• **Task**
Only lines that contain the string "difference" should be returned from the material below.
-.-.-
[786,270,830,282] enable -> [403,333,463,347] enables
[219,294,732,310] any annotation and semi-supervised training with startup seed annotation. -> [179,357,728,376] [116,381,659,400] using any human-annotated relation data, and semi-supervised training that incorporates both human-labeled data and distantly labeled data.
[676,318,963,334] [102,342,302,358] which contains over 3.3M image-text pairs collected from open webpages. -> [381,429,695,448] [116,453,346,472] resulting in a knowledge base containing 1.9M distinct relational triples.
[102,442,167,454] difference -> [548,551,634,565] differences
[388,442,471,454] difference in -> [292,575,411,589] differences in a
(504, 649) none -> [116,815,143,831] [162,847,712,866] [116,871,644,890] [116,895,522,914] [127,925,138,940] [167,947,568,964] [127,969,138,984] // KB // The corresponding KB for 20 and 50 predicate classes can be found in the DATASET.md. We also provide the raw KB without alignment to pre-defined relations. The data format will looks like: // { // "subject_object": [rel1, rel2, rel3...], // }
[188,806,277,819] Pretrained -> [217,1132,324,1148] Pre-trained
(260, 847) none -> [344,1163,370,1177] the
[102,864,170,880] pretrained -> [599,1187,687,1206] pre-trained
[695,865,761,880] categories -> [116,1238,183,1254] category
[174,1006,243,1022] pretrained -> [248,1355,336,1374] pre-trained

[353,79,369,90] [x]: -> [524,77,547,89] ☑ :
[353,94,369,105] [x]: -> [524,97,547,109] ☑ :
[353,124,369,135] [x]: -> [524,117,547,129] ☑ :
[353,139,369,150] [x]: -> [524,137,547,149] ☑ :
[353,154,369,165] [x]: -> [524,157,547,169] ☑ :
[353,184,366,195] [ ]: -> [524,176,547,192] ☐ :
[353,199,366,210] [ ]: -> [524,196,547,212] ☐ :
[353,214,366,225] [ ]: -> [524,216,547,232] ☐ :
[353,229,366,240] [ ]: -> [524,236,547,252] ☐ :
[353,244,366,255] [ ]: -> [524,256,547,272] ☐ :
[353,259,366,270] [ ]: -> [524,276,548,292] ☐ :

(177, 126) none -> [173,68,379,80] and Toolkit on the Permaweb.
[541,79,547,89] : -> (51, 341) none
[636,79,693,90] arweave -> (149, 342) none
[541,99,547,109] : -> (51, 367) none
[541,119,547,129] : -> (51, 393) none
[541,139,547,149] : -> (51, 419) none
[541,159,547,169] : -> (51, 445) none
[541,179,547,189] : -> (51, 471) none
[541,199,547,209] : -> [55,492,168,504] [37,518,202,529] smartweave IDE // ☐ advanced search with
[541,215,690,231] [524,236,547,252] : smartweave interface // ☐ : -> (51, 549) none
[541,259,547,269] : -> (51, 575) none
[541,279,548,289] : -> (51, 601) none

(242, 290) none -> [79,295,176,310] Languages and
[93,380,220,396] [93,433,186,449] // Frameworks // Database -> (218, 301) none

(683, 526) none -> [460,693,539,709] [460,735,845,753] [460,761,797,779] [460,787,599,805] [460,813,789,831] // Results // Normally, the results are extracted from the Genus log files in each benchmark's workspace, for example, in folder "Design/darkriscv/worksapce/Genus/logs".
-.-.-
• **Response to the exercise**
[102,442,167,454] difference -> [548,551,634,565] differences
[388,442,471,454] difference in -> [292,575,411,589] differences in a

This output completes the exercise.